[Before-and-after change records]
——————
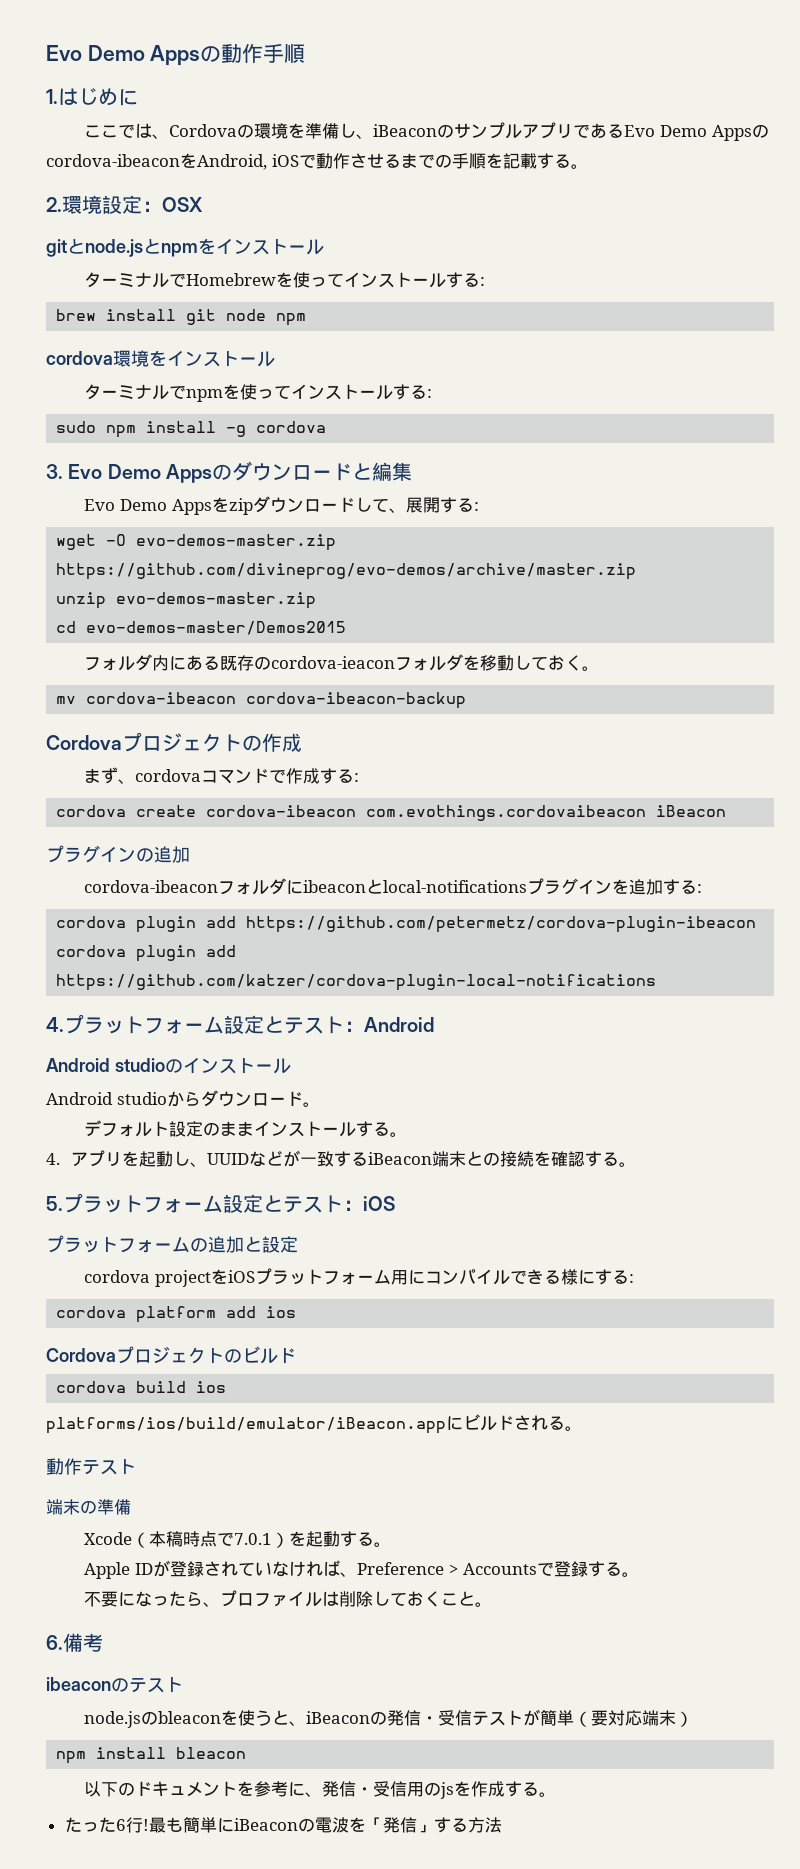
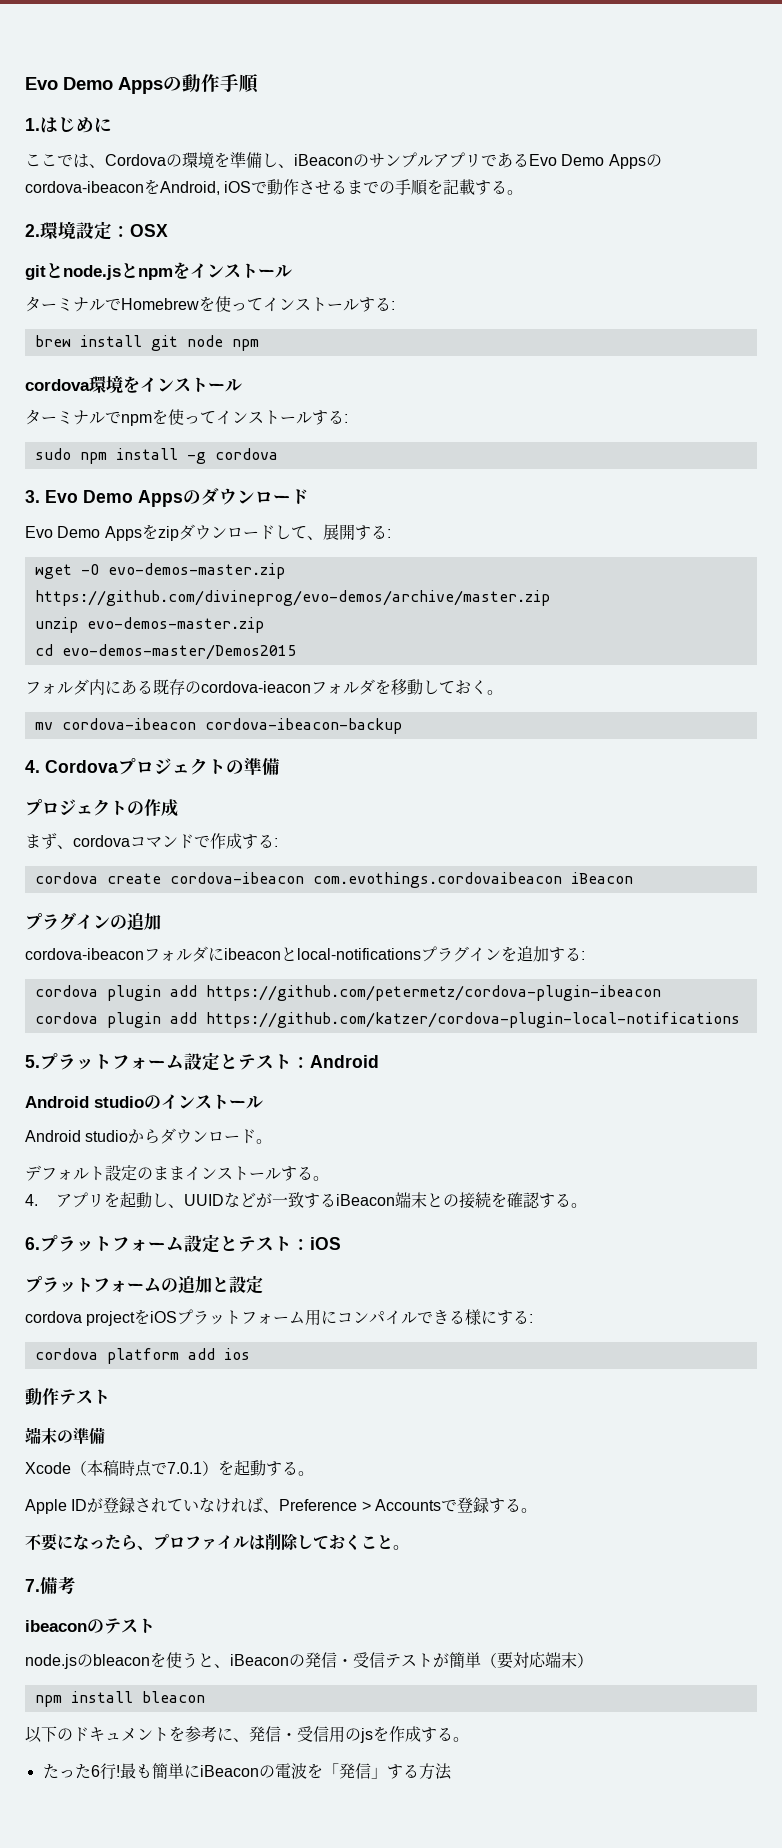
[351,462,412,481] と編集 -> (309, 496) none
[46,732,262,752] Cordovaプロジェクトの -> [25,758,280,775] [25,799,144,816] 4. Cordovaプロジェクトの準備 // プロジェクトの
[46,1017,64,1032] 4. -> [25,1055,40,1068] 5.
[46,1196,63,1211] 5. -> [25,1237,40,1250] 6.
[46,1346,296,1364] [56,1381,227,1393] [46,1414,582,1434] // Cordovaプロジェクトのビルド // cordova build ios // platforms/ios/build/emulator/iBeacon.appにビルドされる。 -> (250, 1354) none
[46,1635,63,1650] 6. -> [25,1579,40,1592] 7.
——————
* [WORK TO BE COMPLETED]
Extract the text of all the records above verbatim, excluding pictures.

* [TASK RESULT]
[351,462,412,481] と編集 -> (309, 496) none
[46,732,262,752] Cordovaプロジェクトの -> [25,758,280,775] [25,799,144,816] 4. Cordovaプロジェクトの準備 // プロジェクトの
[46,1017,64,1032] 4. -> [25,1055,40,1068] 5.
[46,1196,63,1211] 5. -> [25,1237,40,1250] 6.
[46,1346,296,1364] [56,1381,227,1393] [46,1414,582,1434] // Cordovaプロジェクトのビルド // cordova build ios // platforms/ios/build/emulator/iBeacon.appにビルドされる。 -> (250, 1354) none
[46,1635,63,1650] 6. -> [25,1579,40,1592] 7.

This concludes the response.